Graph coloring is not the only approach. Linear scan allocation, introduced by Poletto and Sarkar in 1999, abandons the graph entirely. It sorts variables by their live ranges and scans through the program, allocating registers to active variables and freeing them when variables die. Linear scan is faster than graph coloring — O(n) versus O(n²) or worse — and produces code within 10% of the quality of graph coloring for many programs. It has become the standard for just-in-time compilers where compilation speed matters as much as code quality.

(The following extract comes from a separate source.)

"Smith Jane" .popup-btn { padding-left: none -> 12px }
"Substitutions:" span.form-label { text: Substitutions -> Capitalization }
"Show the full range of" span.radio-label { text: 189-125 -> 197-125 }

Modern register allocators combine multiple techniques. The LLVM compiler infrastructure uses a hybrid approach: it builds an interference graph, applies coalescing to eliminate unnecessary register-to-register moves, splits live ranges to reduce register pressure, and then runs a coloring heuristic with iterative spilling. The trend is toward allocators that treat register allocation not as a single phase but as a constraint satisfaction problem solved by integer linear programming, genetic algorithms, or reinforcement learning. These approaches are slower but produce measurably better code for hot paths.

Register Allocation as Resource Allocation

Register allocation is not merely a compiler problem. It is an instance of the general problem of allocating scarce, reusable resources to competing demands under temporal constraints. The same mathematical structure appears in instruction scheduling (allocating functional units to operations), wireless frequency assignment (allocating channels to transmitters), and even ecological niche partitioning (allocating habitat resources to species). In each case, the problem is: entities need resources for intervals of time; entities that overlap in time cannot share the same resource; the number of resources is fixed; and the goal is to minimize the cost of unmet demand.

This structural unity is not metaphor. The interference graph of a program and the conflict graph of a wireless network are the same mathematical object. The Chaitin-Briggs heuristic and the greedy frequency-assignment algorithms used in cellular networks are the same algorithm. The insight that unifies them is that resource allocation under temporal constraints is a combinatorial problem whose difficulty depends not on the domain but on the density and topology of the interference structure. A compiler engineer and a network engineer face the same problem, even if they use different vocabulary.

Register allocation research has spent four decades refining graph coloring heuristics, but the real breakthroughs have come from questioning the graph itself. Coalescing, live range splitting, and rematerialization do not improve coloring — they improve the graph. The graph is not the problem; it is an approximation of the problem. And the quality of that approximation, not the elegance of the coloring algorithm, determines the quality of the generated code. The compiler community's obsession with graph coloring has been a case of optimizing the wrong abstraction.